##### Records #####
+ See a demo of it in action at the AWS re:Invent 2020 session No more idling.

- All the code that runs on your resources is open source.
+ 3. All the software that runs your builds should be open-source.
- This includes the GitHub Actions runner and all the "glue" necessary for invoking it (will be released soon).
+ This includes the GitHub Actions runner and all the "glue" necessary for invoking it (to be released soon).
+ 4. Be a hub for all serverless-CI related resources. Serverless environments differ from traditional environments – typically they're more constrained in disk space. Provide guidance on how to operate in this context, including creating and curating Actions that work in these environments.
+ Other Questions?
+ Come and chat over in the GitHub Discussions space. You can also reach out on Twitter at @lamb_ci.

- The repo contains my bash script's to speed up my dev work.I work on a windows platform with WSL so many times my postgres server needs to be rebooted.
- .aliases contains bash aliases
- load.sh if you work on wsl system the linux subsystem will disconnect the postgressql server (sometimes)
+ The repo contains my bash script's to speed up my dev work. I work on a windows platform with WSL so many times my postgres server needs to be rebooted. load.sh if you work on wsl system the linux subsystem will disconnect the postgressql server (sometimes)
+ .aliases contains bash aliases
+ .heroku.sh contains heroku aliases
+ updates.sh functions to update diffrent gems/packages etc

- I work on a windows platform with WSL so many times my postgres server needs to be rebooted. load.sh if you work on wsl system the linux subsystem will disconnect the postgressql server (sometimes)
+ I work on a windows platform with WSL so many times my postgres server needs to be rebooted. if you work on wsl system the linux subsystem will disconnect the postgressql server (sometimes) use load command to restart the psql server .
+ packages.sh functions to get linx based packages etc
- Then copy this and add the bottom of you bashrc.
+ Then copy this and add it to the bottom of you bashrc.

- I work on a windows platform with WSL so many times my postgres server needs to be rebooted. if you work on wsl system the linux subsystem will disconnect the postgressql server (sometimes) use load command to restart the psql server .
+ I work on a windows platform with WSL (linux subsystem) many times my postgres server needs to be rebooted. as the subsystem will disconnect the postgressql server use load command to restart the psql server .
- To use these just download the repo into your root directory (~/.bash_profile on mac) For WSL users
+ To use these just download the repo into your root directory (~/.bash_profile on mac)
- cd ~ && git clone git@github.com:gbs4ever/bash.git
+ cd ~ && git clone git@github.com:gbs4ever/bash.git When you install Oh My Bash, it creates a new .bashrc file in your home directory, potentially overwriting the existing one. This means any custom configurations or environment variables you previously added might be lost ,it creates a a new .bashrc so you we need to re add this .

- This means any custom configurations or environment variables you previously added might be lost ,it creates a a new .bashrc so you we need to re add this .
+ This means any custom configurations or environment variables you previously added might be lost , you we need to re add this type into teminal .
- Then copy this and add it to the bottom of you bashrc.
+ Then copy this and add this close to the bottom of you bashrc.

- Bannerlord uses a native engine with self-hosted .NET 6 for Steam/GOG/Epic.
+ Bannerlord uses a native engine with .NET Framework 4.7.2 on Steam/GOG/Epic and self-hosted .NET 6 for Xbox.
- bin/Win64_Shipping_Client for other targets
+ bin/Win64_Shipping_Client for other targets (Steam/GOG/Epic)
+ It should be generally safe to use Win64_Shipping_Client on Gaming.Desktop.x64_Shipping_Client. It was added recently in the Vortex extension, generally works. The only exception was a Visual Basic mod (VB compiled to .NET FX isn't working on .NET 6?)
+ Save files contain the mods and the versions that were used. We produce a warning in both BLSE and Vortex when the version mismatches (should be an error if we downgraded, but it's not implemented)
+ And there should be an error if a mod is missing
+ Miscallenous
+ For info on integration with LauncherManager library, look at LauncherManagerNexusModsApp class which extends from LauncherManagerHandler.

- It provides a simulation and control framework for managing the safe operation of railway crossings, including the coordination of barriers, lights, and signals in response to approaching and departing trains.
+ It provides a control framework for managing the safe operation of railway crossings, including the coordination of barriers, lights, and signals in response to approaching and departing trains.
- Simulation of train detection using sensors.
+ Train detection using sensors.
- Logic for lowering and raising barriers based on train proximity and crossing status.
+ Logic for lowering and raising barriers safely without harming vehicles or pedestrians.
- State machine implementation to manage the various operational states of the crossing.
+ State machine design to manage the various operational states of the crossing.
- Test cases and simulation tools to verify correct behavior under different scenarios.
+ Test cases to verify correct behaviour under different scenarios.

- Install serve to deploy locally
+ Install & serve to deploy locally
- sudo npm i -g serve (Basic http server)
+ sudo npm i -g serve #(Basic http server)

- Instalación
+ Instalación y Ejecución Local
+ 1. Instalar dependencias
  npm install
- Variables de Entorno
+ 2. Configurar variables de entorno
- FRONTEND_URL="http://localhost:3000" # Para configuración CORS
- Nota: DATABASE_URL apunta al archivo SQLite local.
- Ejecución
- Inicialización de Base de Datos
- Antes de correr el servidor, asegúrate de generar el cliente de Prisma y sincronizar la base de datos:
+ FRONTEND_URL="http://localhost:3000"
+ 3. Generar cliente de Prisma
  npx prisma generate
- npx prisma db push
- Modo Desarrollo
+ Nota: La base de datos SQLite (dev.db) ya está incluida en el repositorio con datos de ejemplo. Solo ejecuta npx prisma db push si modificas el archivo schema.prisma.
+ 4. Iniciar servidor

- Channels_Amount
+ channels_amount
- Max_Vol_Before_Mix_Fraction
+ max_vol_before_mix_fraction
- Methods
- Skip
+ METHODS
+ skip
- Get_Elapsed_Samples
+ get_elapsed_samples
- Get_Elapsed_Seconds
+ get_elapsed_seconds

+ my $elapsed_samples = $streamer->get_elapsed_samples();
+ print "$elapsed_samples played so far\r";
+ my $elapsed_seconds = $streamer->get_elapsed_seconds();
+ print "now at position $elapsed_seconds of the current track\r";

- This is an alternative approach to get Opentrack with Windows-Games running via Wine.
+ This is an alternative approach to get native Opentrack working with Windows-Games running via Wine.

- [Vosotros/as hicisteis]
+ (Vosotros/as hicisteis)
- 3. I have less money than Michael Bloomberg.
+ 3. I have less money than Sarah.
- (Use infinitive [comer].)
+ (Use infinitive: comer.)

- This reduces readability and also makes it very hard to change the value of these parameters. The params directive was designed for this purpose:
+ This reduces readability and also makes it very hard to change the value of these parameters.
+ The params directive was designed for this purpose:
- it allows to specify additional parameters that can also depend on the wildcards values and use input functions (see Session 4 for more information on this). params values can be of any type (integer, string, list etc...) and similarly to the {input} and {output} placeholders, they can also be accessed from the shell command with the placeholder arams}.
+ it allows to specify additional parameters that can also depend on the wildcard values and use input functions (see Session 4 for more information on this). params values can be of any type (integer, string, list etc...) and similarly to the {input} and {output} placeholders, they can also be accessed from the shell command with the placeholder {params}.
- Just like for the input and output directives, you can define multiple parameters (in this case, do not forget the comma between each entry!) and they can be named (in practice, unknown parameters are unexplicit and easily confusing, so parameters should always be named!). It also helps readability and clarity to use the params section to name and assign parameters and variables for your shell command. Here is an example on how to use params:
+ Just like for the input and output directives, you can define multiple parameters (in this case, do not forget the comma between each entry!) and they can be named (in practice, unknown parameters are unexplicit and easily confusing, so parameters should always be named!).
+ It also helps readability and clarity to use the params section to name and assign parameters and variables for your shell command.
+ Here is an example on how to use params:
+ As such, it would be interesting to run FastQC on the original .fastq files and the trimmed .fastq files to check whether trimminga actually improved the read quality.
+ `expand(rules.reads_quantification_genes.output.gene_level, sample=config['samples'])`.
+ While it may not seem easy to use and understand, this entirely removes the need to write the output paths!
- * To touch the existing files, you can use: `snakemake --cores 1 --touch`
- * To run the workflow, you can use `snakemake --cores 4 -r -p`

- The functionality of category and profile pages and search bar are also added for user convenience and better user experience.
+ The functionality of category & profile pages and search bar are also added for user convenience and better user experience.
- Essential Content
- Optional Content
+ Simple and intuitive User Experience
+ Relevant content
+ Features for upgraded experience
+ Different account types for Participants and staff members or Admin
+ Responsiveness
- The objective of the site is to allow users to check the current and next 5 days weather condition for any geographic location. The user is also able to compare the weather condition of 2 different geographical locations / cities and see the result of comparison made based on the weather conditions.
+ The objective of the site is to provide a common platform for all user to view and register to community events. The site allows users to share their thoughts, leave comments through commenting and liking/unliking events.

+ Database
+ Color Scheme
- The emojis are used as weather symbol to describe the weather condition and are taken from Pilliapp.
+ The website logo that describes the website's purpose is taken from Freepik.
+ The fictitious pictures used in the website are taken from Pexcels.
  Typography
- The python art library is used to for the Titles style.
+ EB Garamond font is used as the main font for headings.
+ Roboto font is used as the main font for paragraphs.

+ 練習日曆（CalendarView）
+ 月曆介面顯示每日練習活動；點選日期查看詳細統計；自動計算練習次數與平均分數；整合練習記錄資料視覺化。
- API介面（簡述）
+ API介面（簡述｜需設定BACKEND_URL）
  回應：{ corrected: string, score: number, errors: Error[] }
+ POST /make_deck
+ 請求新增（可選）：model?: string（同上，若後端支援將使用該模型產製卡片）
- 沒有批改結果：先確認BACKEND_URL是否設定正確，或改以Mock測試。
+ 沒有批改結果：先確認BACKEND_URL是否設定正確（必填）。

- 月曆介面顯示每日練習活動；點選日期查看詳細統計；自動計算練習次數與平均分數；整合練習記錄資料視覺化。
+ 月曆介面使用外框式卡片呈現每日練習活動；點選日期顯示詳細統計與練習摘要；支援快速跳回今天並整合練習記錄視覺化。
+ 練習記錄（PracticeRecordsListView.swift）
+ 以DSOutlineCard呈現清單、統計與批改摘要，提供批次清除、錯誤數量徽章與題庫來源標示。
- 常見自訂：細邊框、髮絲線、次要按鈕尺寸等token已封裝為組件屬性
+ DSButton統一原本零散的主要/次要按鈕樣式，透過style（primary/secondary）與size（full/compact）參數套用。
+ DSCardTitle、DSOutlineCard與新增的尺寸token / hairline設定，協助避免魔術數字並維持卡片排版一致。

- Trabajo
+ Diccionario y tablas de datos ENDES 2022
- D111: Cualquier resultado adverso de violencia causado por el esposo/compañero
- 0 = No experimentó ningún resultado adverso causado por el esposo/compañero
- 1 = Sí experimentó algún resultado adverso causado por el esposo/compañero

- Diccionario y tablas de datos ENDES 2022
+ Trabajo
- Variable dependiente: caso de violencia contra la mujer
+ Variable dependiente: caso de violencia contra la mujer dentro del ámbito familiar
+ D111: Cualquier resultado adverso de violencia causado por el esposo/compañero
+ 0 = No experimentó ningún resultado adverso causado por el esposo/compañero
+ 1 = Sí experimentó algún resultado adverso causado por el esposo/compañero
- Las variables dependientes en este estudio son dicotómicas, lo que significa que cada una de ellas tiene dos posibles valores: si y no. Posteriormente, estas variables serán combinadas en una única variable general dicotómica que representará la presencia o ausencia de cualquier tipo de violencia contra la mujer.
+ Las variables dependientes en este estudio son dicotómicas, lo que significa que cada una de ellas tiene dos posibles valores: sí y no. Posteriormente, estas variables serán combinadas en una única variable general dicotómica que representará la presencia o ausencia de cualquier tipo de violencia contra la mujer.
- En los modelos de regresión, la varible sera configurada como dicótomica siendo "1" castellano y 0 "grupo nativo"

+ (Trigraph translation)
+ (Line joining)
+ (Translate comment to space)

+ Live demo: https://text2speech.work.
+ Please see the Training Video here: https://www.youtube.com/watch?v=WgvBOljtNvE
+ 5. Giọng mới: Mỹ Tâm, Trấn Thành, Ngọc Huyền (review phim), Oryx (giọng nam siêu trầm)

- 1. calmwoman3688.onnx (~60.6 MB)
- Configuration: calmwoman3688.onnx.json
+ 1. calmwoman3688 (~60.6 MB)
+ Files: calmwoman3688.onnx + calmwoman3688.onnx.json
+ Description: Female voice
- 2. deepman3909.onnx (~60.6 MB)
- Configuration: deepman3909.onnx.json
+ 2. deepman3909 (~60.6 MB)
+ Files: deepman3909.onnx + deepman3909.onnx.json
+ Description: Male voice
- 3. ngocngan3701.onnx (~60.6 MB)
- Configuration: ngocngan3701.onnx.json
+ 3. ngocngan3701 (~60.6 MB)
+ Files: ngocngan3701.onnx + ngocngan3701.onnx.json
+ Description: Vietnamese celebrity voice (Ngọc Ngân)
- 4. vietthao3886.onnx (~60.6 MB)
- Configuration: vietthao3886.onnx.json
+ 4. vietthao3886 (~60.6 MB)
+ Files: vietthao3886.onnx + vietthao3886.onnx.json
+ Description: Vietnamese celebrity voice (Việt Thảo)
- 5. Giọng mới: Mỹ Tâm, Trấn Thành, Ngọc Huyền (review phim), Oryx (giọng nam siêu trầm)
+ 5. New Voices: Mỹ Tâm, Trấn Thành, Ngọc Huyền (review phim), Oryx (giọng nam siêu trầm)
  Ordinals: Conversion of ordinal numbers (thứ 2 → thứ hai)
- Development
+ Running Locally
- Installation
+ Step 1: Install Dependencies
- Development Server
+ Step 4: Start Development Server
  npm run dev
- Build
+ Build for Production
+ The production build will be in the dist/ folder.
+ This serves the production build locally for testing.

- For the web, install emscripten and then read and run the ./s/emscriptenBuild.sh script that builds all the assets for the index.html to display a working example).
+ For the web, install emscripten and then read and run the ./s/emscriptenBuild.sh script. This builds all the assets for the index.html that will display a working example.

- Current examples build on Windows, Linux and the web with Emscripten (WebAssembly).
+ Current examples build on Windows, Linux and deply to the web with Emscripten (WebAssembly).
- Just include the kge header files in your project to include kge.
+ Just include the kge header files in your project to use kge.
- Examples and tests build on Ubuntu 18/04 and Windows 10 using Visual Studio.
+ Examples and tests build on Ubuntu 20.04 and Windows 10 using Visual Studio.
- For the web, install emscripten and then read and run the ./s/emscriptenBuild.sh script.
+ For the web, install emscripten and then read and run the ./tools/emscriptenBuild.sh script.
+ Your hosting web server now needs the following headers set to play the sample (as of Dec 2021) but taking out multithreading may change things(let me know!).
#####
Aim of the exercise:
Looking back over the data above, restate word for word the lines that begin at the line with "npm install" and end at the line with "working with Windows-Games running via Wine.", inclusive.

Response:
  npm install
- Variables de Entorno
+ 2. Configurar variables de entorno
- FRONTEND_URL="http://localhost:3000" # Para configuración CORS
- Nota: DATABASE_URL apunta al archivo SQLite local.
- Ejecución
- Inicialización de Base de Datos
- Antes de correr el servidor, asegúrate de generar el cliente de Prisma y sincronizar la base de datos:
+ FRONTEND_URL="http://localhost:3000"
+ 3. Generar cliente de Prisma
  npx prisma generate
- npx prisma db push
- Modo Desarrollo
+ Nota: La base de datos SQLite (dev.db) ya está incluida en el repositorio con datos de ejemplo. Solo ejecuta npx prisma db push si modificas el archivo schema.prisma.
+ 4. Iniciar servidor

- Channels_Amount
+ channels_amount
- Max_Vol_Before_Mix_Fraction
+ max_vol_before_mix_fraction
- Methods
- Skip
+ METHODS
+ skip
- Get_Elapsed_Samples
+ get_elapsed_samples
- Get_Elapsed_Seconds
+ get_elapsed_seconds

+ my $elapsed_samples = $streamer->get_elapsed_samples();
+ print "$elapsed_samples played so far\r";
+ my $elapsed_seconds = $streamer->get_elapsed_seconds();
+ print "now at position $elapsed_seconds of the current track\r";

- This is an alternative approach to get Opentrack with Windows-Games running via Wine.
+ This is an alternative approach to get native Opentrack working with Windows-Games running via Wine.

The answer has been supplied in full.